Thread Pools in Nginx Boost Performance 9x (2015)

tyingq · on Aug 14, 2017

This message should probably be repeated at the bottom of the article:

"The page cache works pretty well and allows NGINX to demonstrate great performance in almost all common use cases...So if you have a reasonable amount of RAM and your working data set isn’t very big, then NGINX already works in the most optimal way without using thread pools"

So using thread pools in NGINX isn't a general recommendation. The article suggests "a heavily loaded NGINX‑based streaming media server" as the type of situation where it makes sense.

dumbfounder · on Aug 14, 2017

The moral is that threads and asynchronous programming are not mutually exclusive.

No matter how much you can do with a single thread, in a highly parallel environment (such as a web server), on a cpu with multiple cores (the norm), you can (almost always) do more with multiple threads.

brianwawok · on Aug 14, 2017

Sure for threads up to cores / 2. Past that it is likely a throughput and latency loss.

reza_n · on Aug 14, 2017

Completely depends on if these are actual "worker threads" or just dumb threads which have been over scheduled.

If these are "worker threads", new workers are scheduled when all other workers are blocked and work is available. This guarantees that idle CPU will always be scheduled with work. When workers unblock, they continue execution on their work and start picking up new work. The worker scheduler will stop scheduling new workers and the extra workers will go back to the pool of inactive workers. This is the idea behind a worker or thread pool, they get scheduled when its possible to do more work.

A poor implementation of this idea will just hand work off to threads and then expect them to all execute in parallel, which will lead to negative performance impact.

The problem with (some implementations of) async workers is that just scheduling more will result in the latter problem, work split across too many workers. This is especially true for workers implemented as entire processes. The problem this post brings up is that 1 to 1 mapping of workers to cores suffers from idle CPU due to unanticipated blocking. The general solution is to smartly distribute work over a pool of workers, and not blindly schedule a fixed number workers.
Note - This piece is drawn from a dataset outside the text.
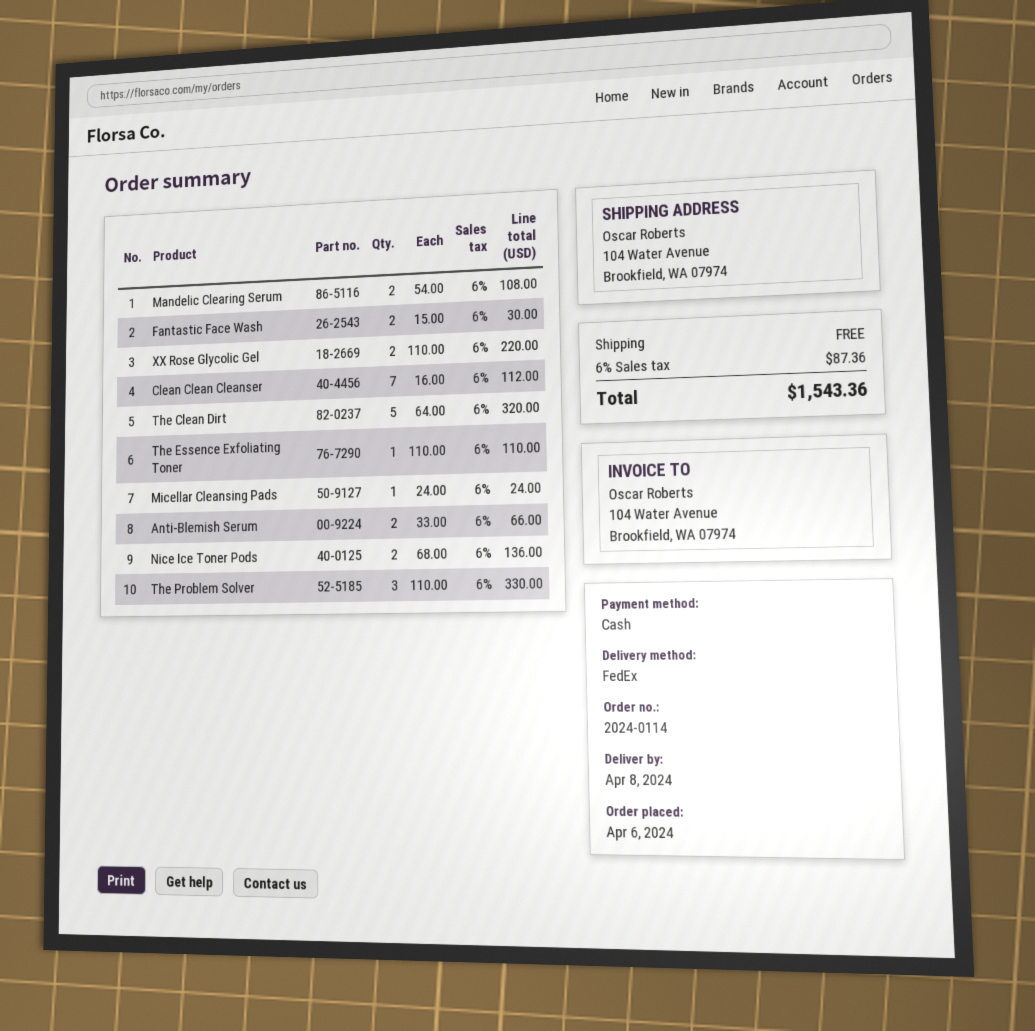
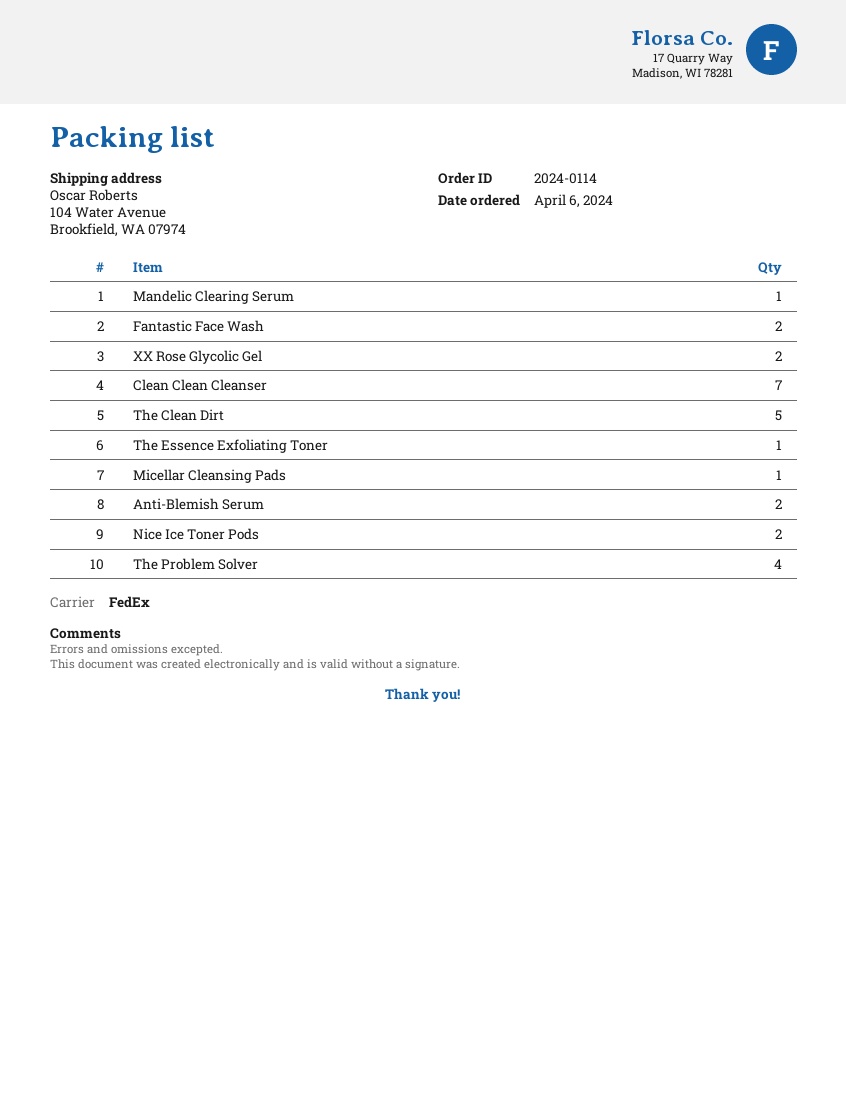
Mandelic Clearing Serum: 2 -> 1
The Problem Solver: 3 -> 4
virmundi · on Aug 14, 2017

Does anyone have numbers to back this claim? Seems like for IO focused software you'll have a lot of dead CPU time. If you have more threads than cores, you can take advantage of that.

jorangreef · on Aug 14, 2017

"Seems like for IO focused software you'll have a lot of dead CPU time. If you have more threads than cores, you can take advantage of that."

Yes, see here for more discussion on this:

https://github.com/ronomon/crypto-async#adjust-threadpool-si...

jandrewrogers · on Aug 14, 2017

No dead CPU time in well-designed software. If you care about I/O performance then you are managing that in user space asynchronously. No thread is waiting for I/O to complete or anything like that unless there is literally nothing else to do (in which case more threads won't help).

There is no performance benefit to adding more threads, they would increase CPU state/cache thrashing which will slow things down. The main benefit of using a lot of threads is that more programmers know how to design software that way because it was taught for so many years; it isn't good for performance on modern hardware.

ma2rten · on Aug 14, 2017

Asynchronous programming is also solving that problem by using an event loop.

solotronics · on Aug 14, 2017

I think it should make a difference if the threads end up being IO limited or CPU limited.

dboreham · on Aug 14, 2017

More like <cores> * 2

brianwawok · on Aug 14, 2017

Not for busy spinning threads.

Source - spent a year performance tuning a matching engine.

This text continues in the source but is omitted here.